In some cases, surgical treatment cannot be avoided. Not every child needs surgery and it requires specific indications. When determining them, doctors at Ilyinskaya Hospital follow the principles of evidence-based medicine, relying on global experience. Indications include failure of conservative treatment, recurrent infections, acute otitis media and sinusitis, and an “adenoid” face. Parents should understand that long-term refusal to undergo surgery if indicated, or an attempt to “wait out” or “outgrow” adenoid hypertrophy can lead to complications, the treatment of which in the future will require a lot of time and can negatively affect the development of the child.
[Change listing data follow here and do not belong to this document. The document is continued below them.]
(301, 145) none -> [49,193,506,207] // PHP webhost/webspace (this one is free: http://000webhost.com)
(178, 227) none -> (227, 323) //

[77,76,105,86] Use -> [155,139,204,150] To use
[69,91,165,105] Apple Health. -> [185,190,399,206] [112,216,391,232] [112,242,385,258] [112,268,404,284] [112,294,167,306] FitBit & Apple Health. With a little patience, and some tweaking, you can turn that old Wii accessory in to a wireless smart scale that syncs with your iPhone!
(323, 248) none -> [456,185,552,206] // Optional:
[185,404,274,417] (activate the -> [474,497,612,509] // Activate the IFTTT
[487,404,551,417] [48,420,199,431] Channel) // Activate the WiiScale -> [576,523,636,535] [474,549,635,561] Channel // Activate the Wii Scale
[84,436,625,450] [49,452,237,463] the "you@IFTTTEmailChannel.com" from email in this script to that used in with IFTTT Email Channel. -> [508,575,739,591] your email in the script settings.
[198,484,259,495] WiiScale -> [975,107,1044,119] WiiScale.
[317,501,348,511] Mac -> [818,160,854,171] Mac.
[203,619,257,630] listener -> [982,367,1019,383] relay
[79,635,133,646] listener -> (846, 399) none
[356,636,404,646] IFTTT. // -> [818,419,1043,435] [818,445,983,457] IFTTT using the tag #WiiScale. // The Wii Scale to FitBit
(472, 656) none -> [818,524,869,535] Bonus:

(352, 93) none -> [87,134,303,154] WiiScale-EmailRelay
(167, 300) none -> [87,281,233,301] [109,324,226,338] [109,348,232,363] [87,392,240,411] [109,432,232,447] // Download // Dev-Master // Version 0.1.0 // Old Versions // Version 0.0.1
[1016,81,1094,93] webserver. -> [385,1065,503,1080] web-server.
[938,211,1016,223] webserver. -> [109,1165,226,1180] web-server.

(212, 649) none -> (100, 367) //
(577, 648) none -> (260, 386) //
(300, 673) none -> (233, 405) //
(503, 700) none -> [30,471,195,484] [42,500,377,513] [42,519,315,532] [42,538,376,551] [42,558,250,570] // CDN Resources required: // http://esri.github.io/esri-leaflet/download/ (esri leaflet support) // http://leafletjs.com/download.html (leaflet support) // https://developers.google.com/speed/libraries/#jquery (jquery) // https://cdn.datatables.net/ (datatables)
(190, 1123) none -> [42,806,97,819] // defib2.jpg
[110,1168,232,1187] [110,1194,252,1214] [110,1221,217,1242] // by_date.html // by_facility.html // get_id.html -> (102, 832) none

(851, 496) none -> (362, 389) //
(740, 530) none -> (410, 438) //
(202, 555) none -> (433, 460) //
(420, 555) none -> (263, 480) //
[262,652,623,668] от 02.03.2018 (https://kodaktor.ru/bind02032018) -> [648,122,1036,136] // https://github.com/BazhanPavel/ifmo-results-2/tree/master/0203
According to the recommendations of the American Academy of Otolaryngology and Head and Neck Surgery, adenotomy should be performed in the following cases:

  • In children under 4 years of age with symptoms of difficulty in nasal breathing, signs of chronic adenoiditis, as well as exudative otitis media
  • In children 4 years of age and older with exudative otitis media
  • If you have confirmed obstructive sleep apnea (periodic sudden decrease or cessation of breathing during sleep)

In the presence of pathology of the palatine tonsils, surgery for their resection/removal is often performed simultaneously (adenotonsillotomy/adenotonsillectomy), and in case of exudative otitis media, shunting is performed at the same time.

Adenotomy has undergone significant changes over time. Previously, this operation was performed under local anesthesia using a special knife (adenotome) under the control of a small mirror, and sometimes blindly. During the operation, the child experienced stress, and the surgeon may not have fully performed the operation. Nowadays, this approach is practically not used, but it is preserved in some clinics.

ELECTRICAL TOOLS

Recently, electric instruments for turbinate surgery such as “shavers” have come into use (Setcliff and Parsons, 1994). These instruments are used both on the conchal surface and intraturbinally, often in combination with endoscopic guidance. They are claimed to allow precise removal of soft tissue. Some surgeons cut away portions of the shell from the lateral and inferior margins, while others work with a shaver inside the shell (Friedman et al., 1999; Van Delden et al., 1999). This technology is said to be fast, effective, well tolerated and low in pain (Davis and Nishioka, 1996).

The use of power tools is determined by personal preferences. It depends little on the type of instrument. This is more of a surgical technique than a measure of the amount of turbinate reduction.

Advantages of endoscopic vasotomy and turbinate conchotomy

  • Operations are performed with minimal tissue trauma.
  • The use of general anesthesia with controlled hypotension allows us to minimize the risk of intra- and postoperative bleeding and perform surgical intervention as quickly and accurately as possible to prevent relapses of rhinitis.
  • The use of endoscopic technology makes it possible to eliminate hypertrophy of even individual areas of the nasal concha with maximum preservation of the concha and mucous membrane.
  • The development of various pathological conditions in other organs and systems is prevented.
  • The procedures are painless and comfortable for the patient with a minimal rehabilitation period.